By Barbara O’Neill, Ph.D., CFP®
Personal finance research informs high-quality financial education briefings, publications, and 1:1 financial counseling sessions with clients. Below are findings and implications for practice from four recent studies:
Financial Knowledge- Kim et al. (2022) explored Americans’ financial knowledge from 2009 to 2018 and the use of “don’t know” responses. Four waves of National Financial Capability Study data were analyzed. Objective financial knowledge was lower in 2018 than in 2009 and the proportion of overconfident individuals was higher in 2018 than in 2009. The mean number of “don’t know” responses to objective knowledge questions increased consistently over the time period studied, raising questions about financial education methods.
- Implications: While financial knowledge scores were somewhat higher for those with financial education, decreasing financial knowledge scores and increasing “don’t knows” are concerning. The study authors suggest compliments to formal financial education, including regulation and choice architecture (e.g., nudges and defaults), as well as simpler and more timely advice instead of relying on long-term retention of information.
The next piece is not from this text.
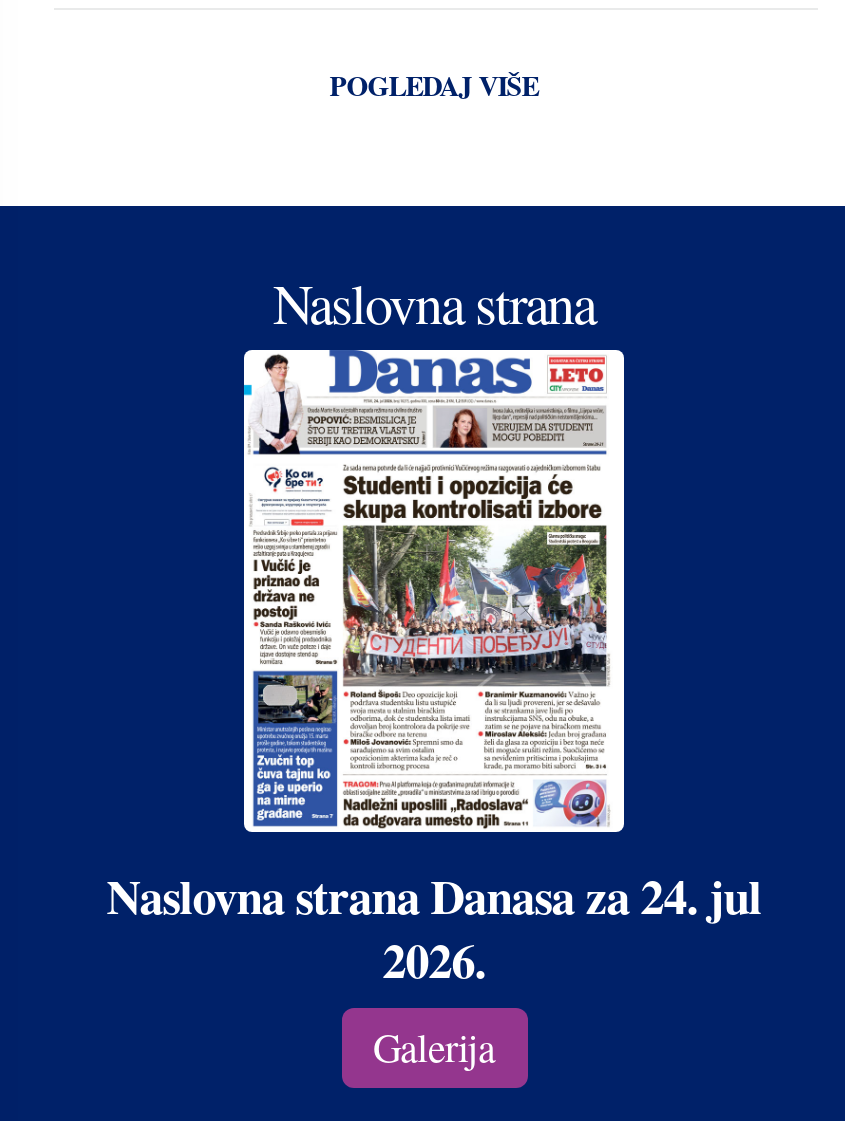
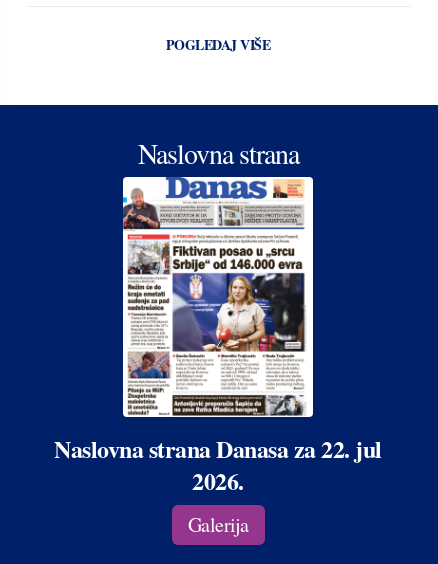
- [image]
- Naslovna strana Danasa za 24. jul
+ [image]
+ Naslovna strana Danasa za 22. jul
Generation Z Financial Education- This experimental study by Sconti (2022) with 650 high school students explored which financial education method works best for Gen Z (age 10-25 in 2022): digital vs. in-person. Both methods increased financial knowledge, but only traditional financial education (face-to-face teaching) showed long-run, cost-effective results. A follow-up study found persistence of financial education affects three months later with traditional in-person courses. Female students, however, performed worse than males.
- Implications: Both financial education treatments have positive effects but different costs. Digital courses are less expensive when there is no classroom financial educator. However, the effects of in-person financial education appear to last longer than for digital courses, perhaps because talking with a financial educator excites students’ curiosity about personal finance topics. Both teaching methods can complement one another.
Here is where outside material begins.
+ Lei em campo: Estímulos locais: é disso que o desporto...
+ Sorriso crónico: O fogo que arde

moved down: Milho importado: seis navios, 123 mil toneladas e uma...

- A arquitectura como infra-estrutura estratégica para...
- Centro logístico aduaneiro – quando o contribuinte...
Financial Illiteracy- Treger (2022) explored whether young adults talk about retirement with others and correlates between discussing retirement and retirement preparation. Results indicated a gap between young adults’ generally positive attitudes toward retirement and behavioral measures of retirement preparation. Parents were the most common source of conversations, and the internet was not a significant information source. A greater number of retirement conversations was positively associated with knowledge of retirement relative to peers.
- Implications: Young adults can benefit from talking about retirement with numerous others (e.g., parents, siblings, friends, and teachers). They are not “too young.” Talking about a topic, in general, promotes its importance. The effect of retirement conversations on retirement preparation varied by source. The finding that parents are the most impactful information source suggests the usefulness of “train the trainer” financial education classes for parents and involving parents in youth financial education programs.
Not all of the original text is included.